Well, it was fitting that this was the fifth week of the season because the Chiefs have now gone through all five stages of grief.
There seemed to be no denial left in the locker room after the Chiefs' nauseating 34-0 loss Sunday against Carolina. There wasn't much anger. The Chiefs players were not in the mood for bargaining, and few players even seemed very depressed.
All that is left for this team is acceptance.
“Games like this are going to happen,” Chiefs running back Larry Johnson said in his brief and thoroughly indifferent press briefing. He answered as many questions (two) as he had yards (two).
Still, his seven-word answer above more or less captured the spirit of the locker room. Yeah, it was a tough loss. Hey, we're a young team. Look, we're still rebuilding. Games like this are going to happen.
Thing is, games like this should never happen, not if you're rebuilding, not if you're rehabilitating, not if you're regressing, not if you're redecorating, not if you're Regis and Kelly.
For posterity:
The Chiefs were shut out on a dry field for the first time in 15 years.

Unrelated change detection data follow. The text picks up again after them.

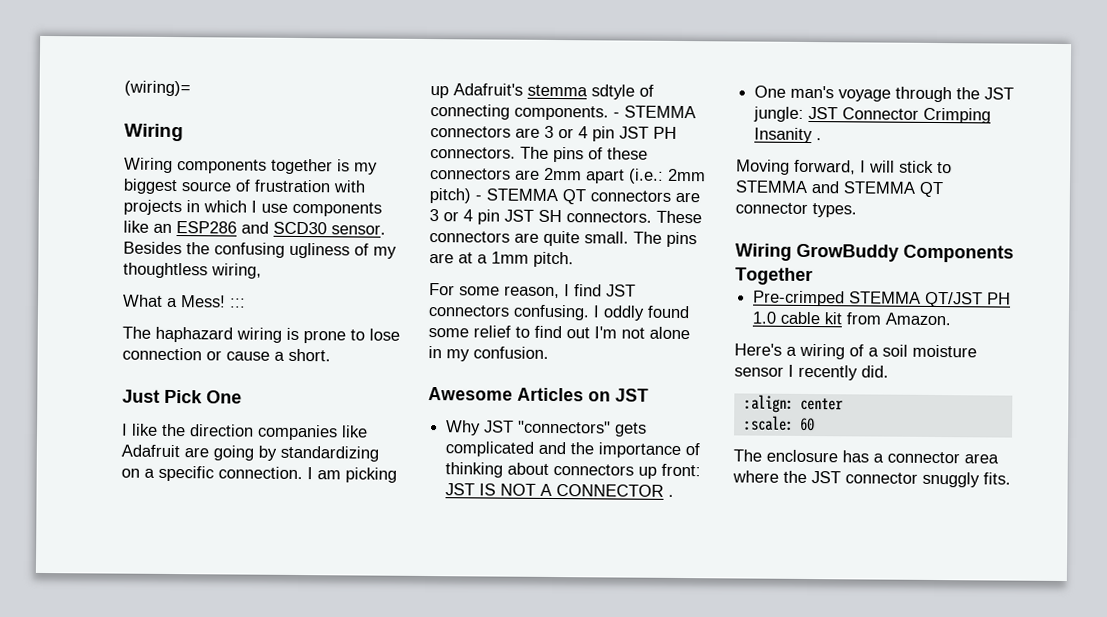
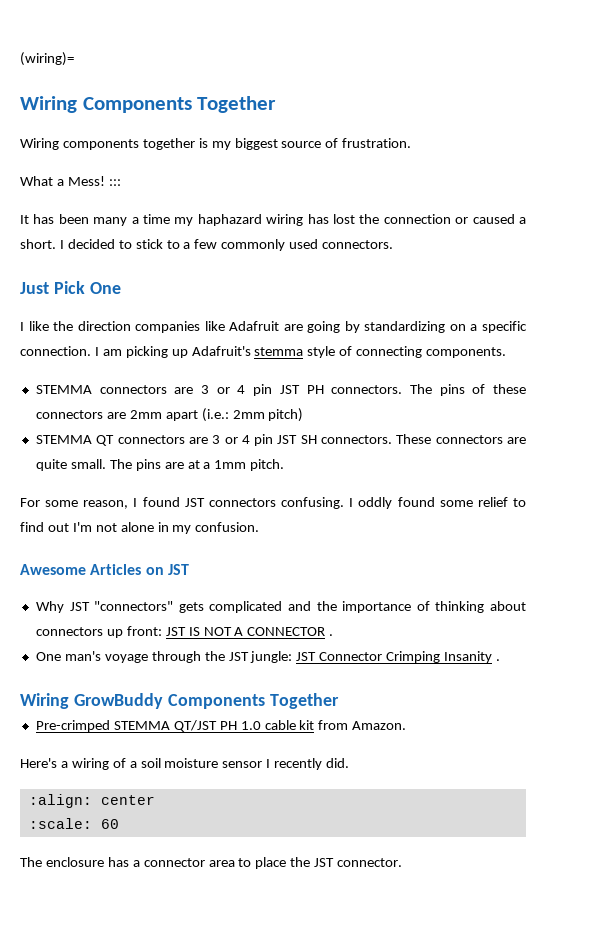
(184, 132) none -> [82,96,277,113] Components Together
[254,179,365,193] [123,199,382,217] [123,220,386,235] [123,241,397,259] [123,262,262,279] [123,294,246,308] [122,326,400,344] frustration with projects in which I use components like an ESP286 and SCD30 sensor. Besides the confusing ugliness of my thoughtless wiring, // What a Mess! ::: // The haphazard wiring is prone to lose -> [342,138,412,148] [20,176,121,186] [20,214,380,226] frustration. // What a Mess! ::: // It has been many a time my haphazard wiring has lost the
[226,351,270,361] cause -> [472,214,515,224] caused
(331, 355) none -> [59,239,394,251] I decided to stick to a few commonly used connectors.
[591,84,635,100] sdtyle -> [307,346,336,358] style
[613,112,620,118] - -> (507, 352) //
[475,195,482,201] - -> (304, 415) //
[574,284,602,297] find -> [142,497,180,507] found
[736,159,952,175] [735,180,944,198] [735,202,857,218] // Moving forward, I will stick to STEMMA and STEMMA QT connector types. -> (501, 660) none
[732,470,1011,488] where the JST connector snuggly fits. -> [238,857,403,869] to place the JST connector.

The Chiefs managed 127 yards of offense, their lowest total since – get this – Oct.12, 1986, at Cleveland. That was one day after President Ronald Reagan and Soviet leader Mikhail Gorbachev met in Iceland. The Chiefs' leading rusher Jamaal Charles (18 yards) was not even born then. Those Browns were coached by Marty Schottenheimer.
Long time ago.
The Chiefs' defense gave up 441 yards to Carolina, which is the most the Panthers have piled up on anyone in almost two years.
And perhaps the most telling play came in the third quarter when Carolina's Muhsin Muhammad caught a pass over the middle and outran the entire defense to the end zone.
Why was this telling? Because it seemed pretty apparent that 35-year-old Muhsin Muhammad is a lot faster than every single player on the Chiefs' supposedly talented and fast young defense.
This was the biggest blowout victory in Carolina Panthers history.
So no, this wasn't just a game that happens, wasn't just a bump in the road or a slip of the tongue or a flat tire on the highway or a temporary power outage on a stormy night or any of that.
This was a disaster, a kick in the teeth, a humiliation.
And yet the Chiefs' locker room had a surprising and disconcerting chipperness after the game.
From coach Herm Edwards on down, the Chiefs seemed three connecting flights away from reality.
After playing in what might be the worst professional football game they ever play in their lives, there didn't seem to be too many emotions.
The anger was drained. The depression was muted. Acceptance has set in.
I'm not sure what lesson there was to learn in this other than these Chiefs, when properly unmotivated, are capable of playing historically bad football.